Warning : this is a first year of college essay. It's not perfect, and there will be errors (grammatical ones, vocabular ones...) and typos. Anyway, I hope it will bring something to the ones who will read it.
“I love you with so much of my heart that none is left to protest.” Says Beatrice to Benedick in Much Ado About Nothing’s first scene of the fourth act. It shows how deep her feelings for him are and how strong their future relationship will be.
The title of «Much Ado About Nothing» draws attention to the so called unseriousness of the play. It’s subjective, much like love, and shows the struggle it engenders to get to marriage. This title also implies comedy, and in a way, some fun made of current life situations and encourages some sort of reconciliation with nature and with ourselves.
Through the different struggles the two couples we are going to study go through, we also understand that the title highlights the efforts that are to be made and the fragility that comes from them.
We are going to study the two couples formed by Benedick and Beatrice and Claudio and Hero through three scenes that seem to most show their differences. It will allow us to show the differences between those two couples.
In the first part, we are going to see the first scene of the first act, with onomastics and the most basic difference between our two couples. In the second part, we’ll study the first scene of the fourth act and the themes of illusion, reality and gender issues. In the third and last part, we are going to look more into the first scene of the fifth act, the true faces of the characters and the theme of jealousy and honor.
In the first scene, we discover two very different pairs of lovers-to-be.

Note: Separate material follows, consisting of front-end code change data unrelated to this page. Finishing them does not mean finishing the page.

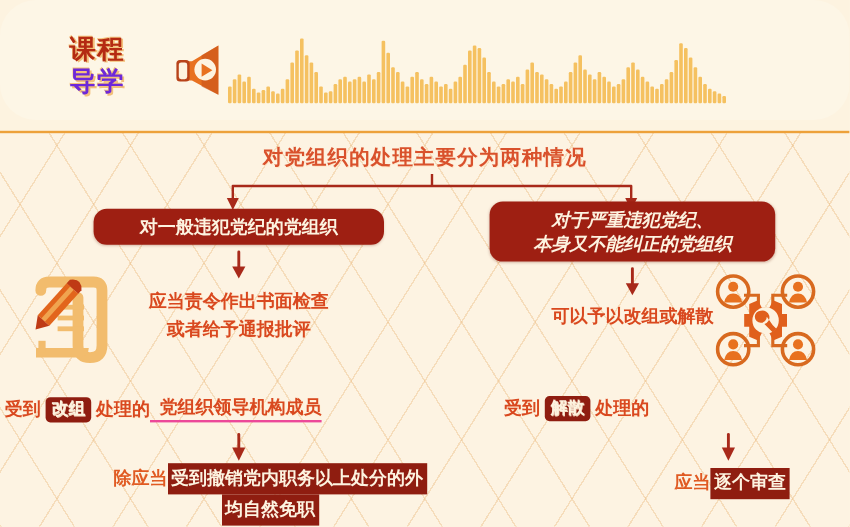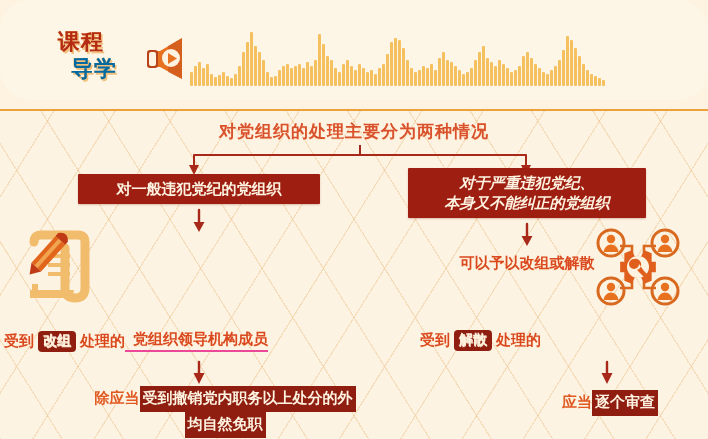--- a/index.html
+++ b/index.html
@@ -40,7 +40,7 @@
     font-family:"DejaVu Sans",sans-serif;
     white-space:nowrap;
   }
-  .logo-line.l2{color:#0369a1;text-align:center;}
+  .logo-line.l2{color:#6d28d9;}
   .megaphone{position:absolute;left:138px;top:34px;width:50px;height:48px;}
   
   #waveform{

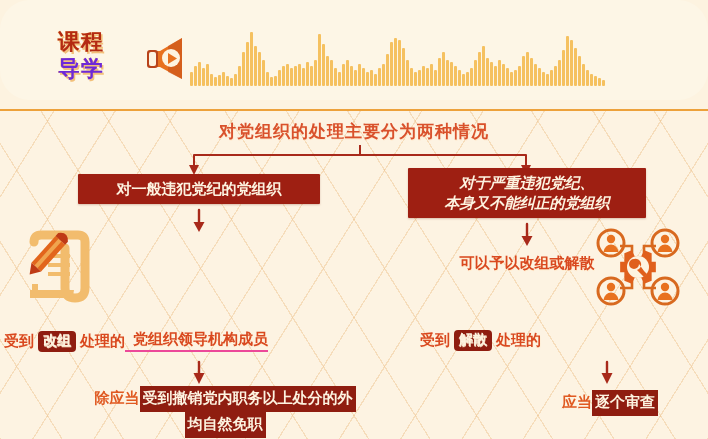--- a/index.html
+++ b/index.html
@@ -59,7 +59,7 @@
   #bracket{position:absolute;left:160px;top:145px;width:400px;height:34px;}
   
   .redbox{
-    position:absolute;background:#9e1f12;border-radius:1px;
+    position:absolute;background:#9e1f12;border-radius:11px;
     color:#fdf3e0;font-weight:bold;text-align:center;
     font-family:"DejaVu Sans",sans-serif;
     display:flex;align-items:center;justify-content:center;

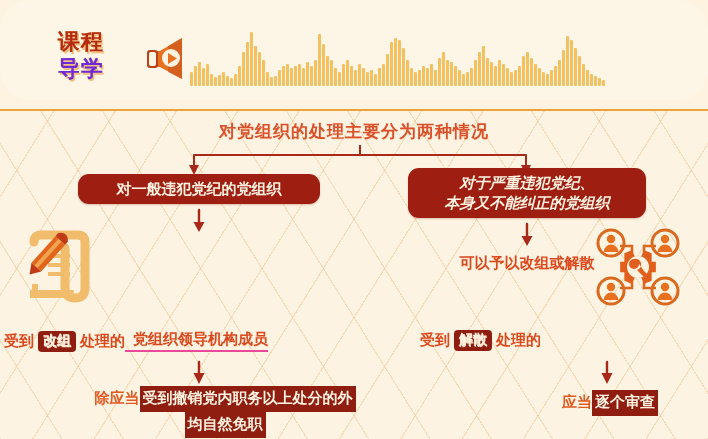--- a/index.html
+++ b/index.html
@@ -256,6 +256,10 @@
     <path d="M3.5 14 L9 24 L14.5 14 Z" fill="#a8291a"></path>
   </svg>
 
+  <div class="orangetext" id="res-left">
+    <div>应当责令作出书面检查</div>
+    <div>或者给予通报批评</div>
+  </div>
 
   <svg id="scroll-icon" viewBox="0 0 84 86">
     <path d="M26 20 Q26 13 33 13 L70 13 Q77 13 77 20 L77 66 Q77 76 67 76 Q57 76 57 66 L57 26" stroke="#f2bc6d" stroke-width="9" fill="none" stroke-linecap="round" stroke-linejoin="round"></path>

Benedick's name means « he who is to be blessed », while Beatrice's means « she who blesses ». That could indicate that they are meant for each other. Their love is what we could define by «built love». They knew each other before the beginning of the play, and it is hinted that they already tried to have a romantic relationship.
Benedick has an ironic sense of himself. His openness about himself and his self dramatisation show that he is insecure about who he is and makes him accessible.
He is the prototype of the man who scorns love and that courts ladies.
Benedick 's dislike seems to be not of women, but of their treat to the male freedom, privilege and honour. Although he complains of the agitation that Beatrice causes, it is evident that there is some affinity between them, and this is understandable, because she has herself a man's wit and cures his fear of stagnation by challenging him.
When asked by Claudio what he thinks about Hero, he answers « Do you question me as an honest man (…) or as a professed tyrant of their sex ? ». It can be a proof that his disdain for love and women is a pose to protect himself and amuse his friends. Therefore, his falling for Beatrice is no surprise.
After Hero's rejection at the altar, he goes to Beatrice and asks her « Have you wept all this while ? » (IV.1). He shows her respect and sympathy and proves that love has softened his heart. The way he confesses his feelings to Beatrice (« I do love nothing in the world so well as you – is it not strange ? » IV.1) shows a hidden dignity, wonder and makes him almost look like a child.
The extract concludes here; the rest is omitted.